Hi everyone,

Being on a working Intel laptop full-time again, I've gone back to looking at the Peephole Optimizer like I always used to do. One thing I've been focusing on is an attempt to reduce the number of passes of the Peephole Optimizer, since a single pass amounts to stepping through every instruction in the pre-compiled assembly language, which can get long for complex routines.

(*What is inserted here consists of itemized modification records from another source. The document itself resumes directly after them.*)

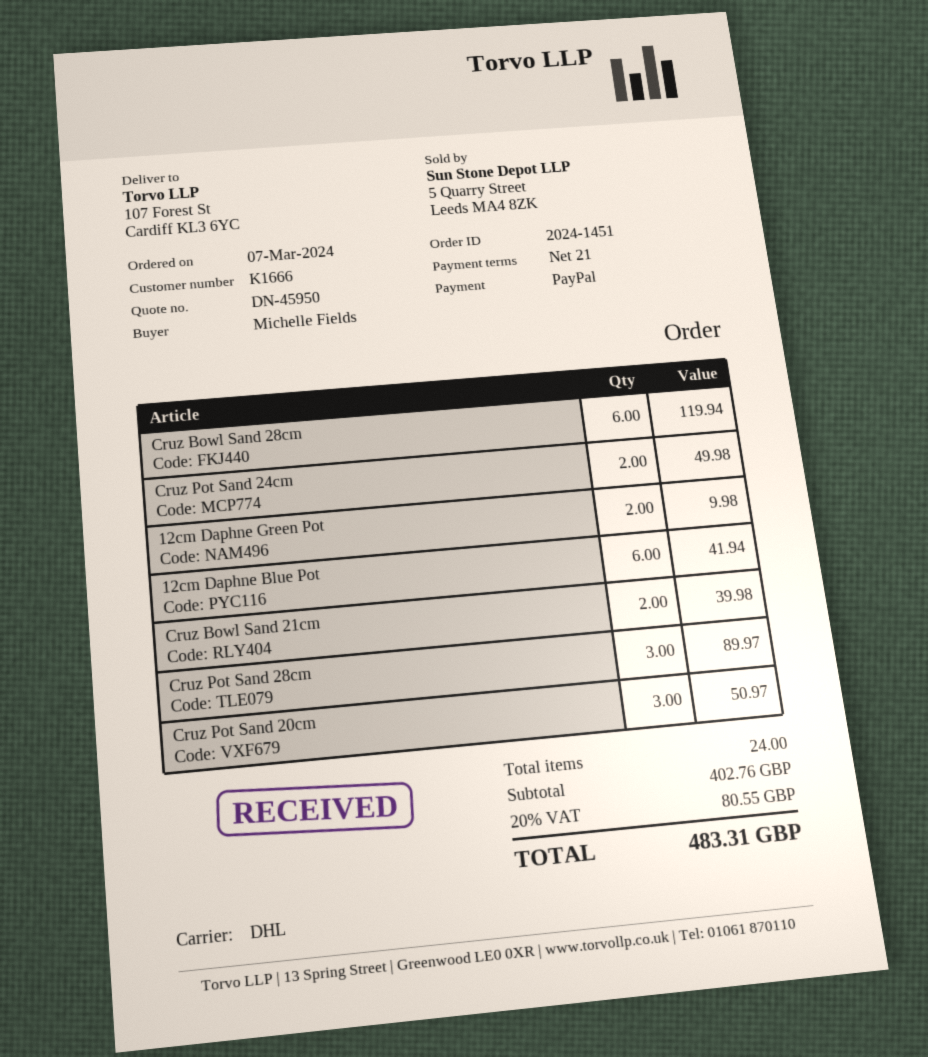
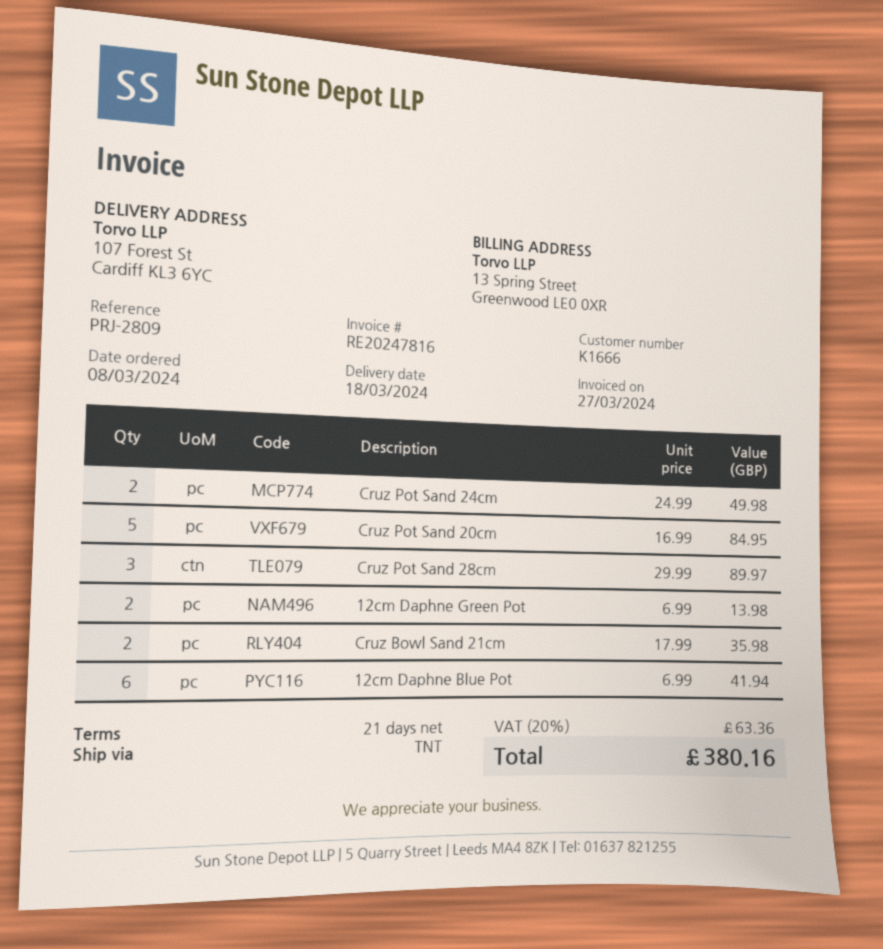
order date: 2024-03-07 -> 2024-03-08
shipping method: DHL -> TNT
Cruz Bowl Sand 28cm: 6 for 119.94 -> none
12cm Daphne Green Pot: 2 for 9.98 -> 2 for 13.98
Cruz Bowl Sand 21cm: 2 for 39.98 -> 2 for 35.98
Cruz Pot Sand 20cm: 3 for 50.97 -> 5 for 84.95
tax: 20% = 80.55 -> 20% = 63.36
total: 483.31 -> 380.16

https://bugs.freepascal.org/view.php?id=37959

The main change is that the mandatory second run of pass 1 has been removed, and the upper limit on the number of iterations performed is governed by whether the setting is -O2 (2), -03 (5) or -O4 (8), and 1 otherwise - details are in the bug report.  As a result -O1 will perform slightly worse, but I gathered from past conversations that this is acceptable as this is generally only done when debugging - if it's not, then this can be easily fixed by changing the upper limit from 1 to 2 for -O1.  -O2 and above should be exactly the same in regards to the code that is produced (if it's not, then there's likely something wrong with an optimisation not setting Result to True when it should have done).  So far, I've had success with the RTL and Lazraus when it comes to this.

Ultimately, there should be a slight increase in compiler performance under high optimisation settings... at least that's the theory.  Under x86 platforms at least, I've been making sure optimisations do set Result to True when they should.